ASSIGNMENT: Pull each line with the string "Zach" from the entries.
___
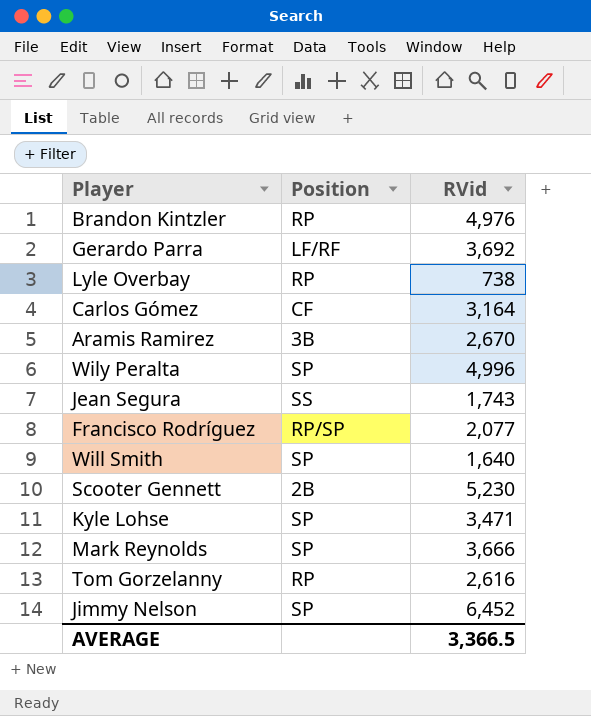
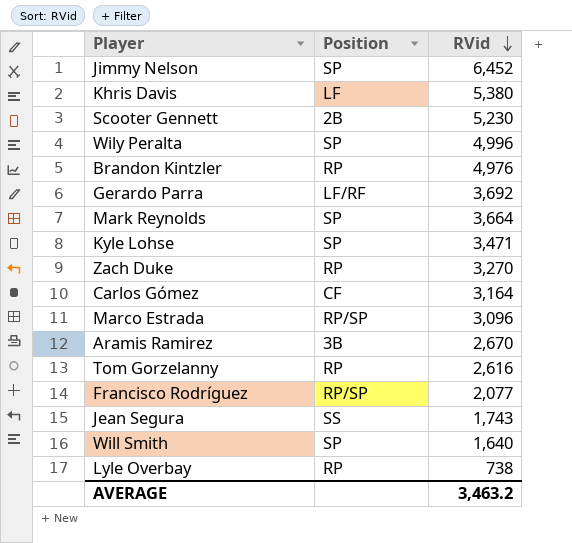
row order: none -> RVid descending
row Khris Davis: none -> LF | 5,380
Mark Reynolds | RVid: 3,666 -> 3,664
row Zach Duke: none -> RP | 3,270
row Marco Estrada: none -> RP/SP | 3,096
AVERAGE | RVid: 3,366.5 -> 3,463.2

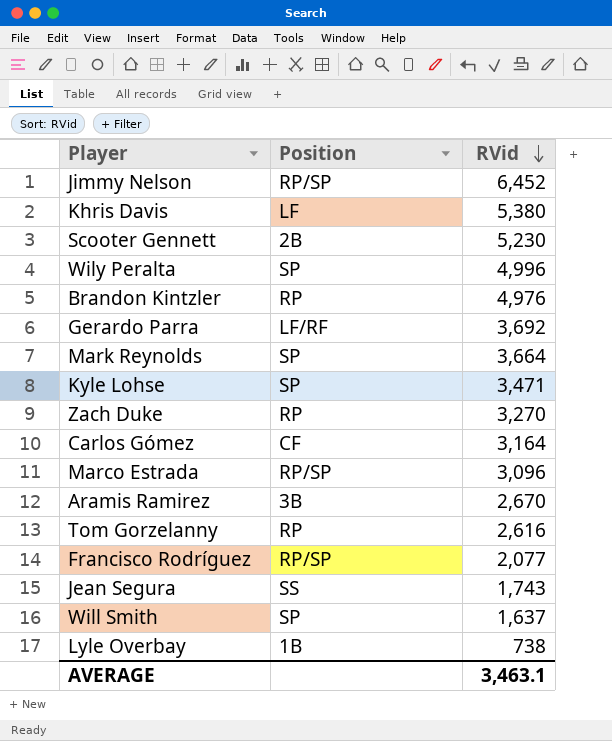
Jimmy Nelson | Position: SP -> RP/SP
Will Smith | RVid: 1,640 -> 1,637
Lyle Overbay | Position: RP -> 1B
AVERAGE | RVid: 3,463.2 -> 3,463.1

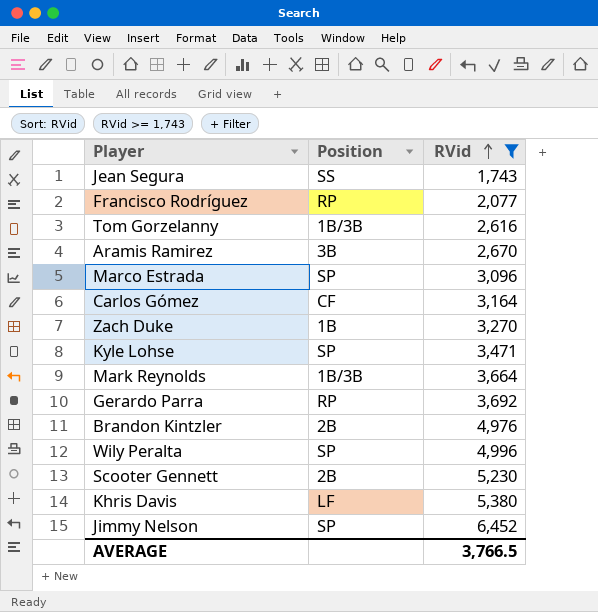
filter: none -> RVid >= 1,743
row order: RVid descending -> RVid ascending
Francisco Rodríguez | Position: RP/SP -> RP
Tom Gorzelanny | Position: RP -> 1B/3B
Marco Estrada | Position: RP/SP -> SP
Zach Duke | Position: RP -> 1B
Mark Reynolds | Position: SP -> 1B/3B
Gerardo Parra | Position: LF/RF -> RP
Brandon Kintzler | Position: RP -> 2B
Jimmy Nelson | Position: RP/SP -> SP
AVERAGE | RVid: 3,463.1 -> 3,766.5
___
WRITTEN ANSWER:
row Zach Duke: none -> RP | 3,270
Zach Duke | Position: RP -> 1B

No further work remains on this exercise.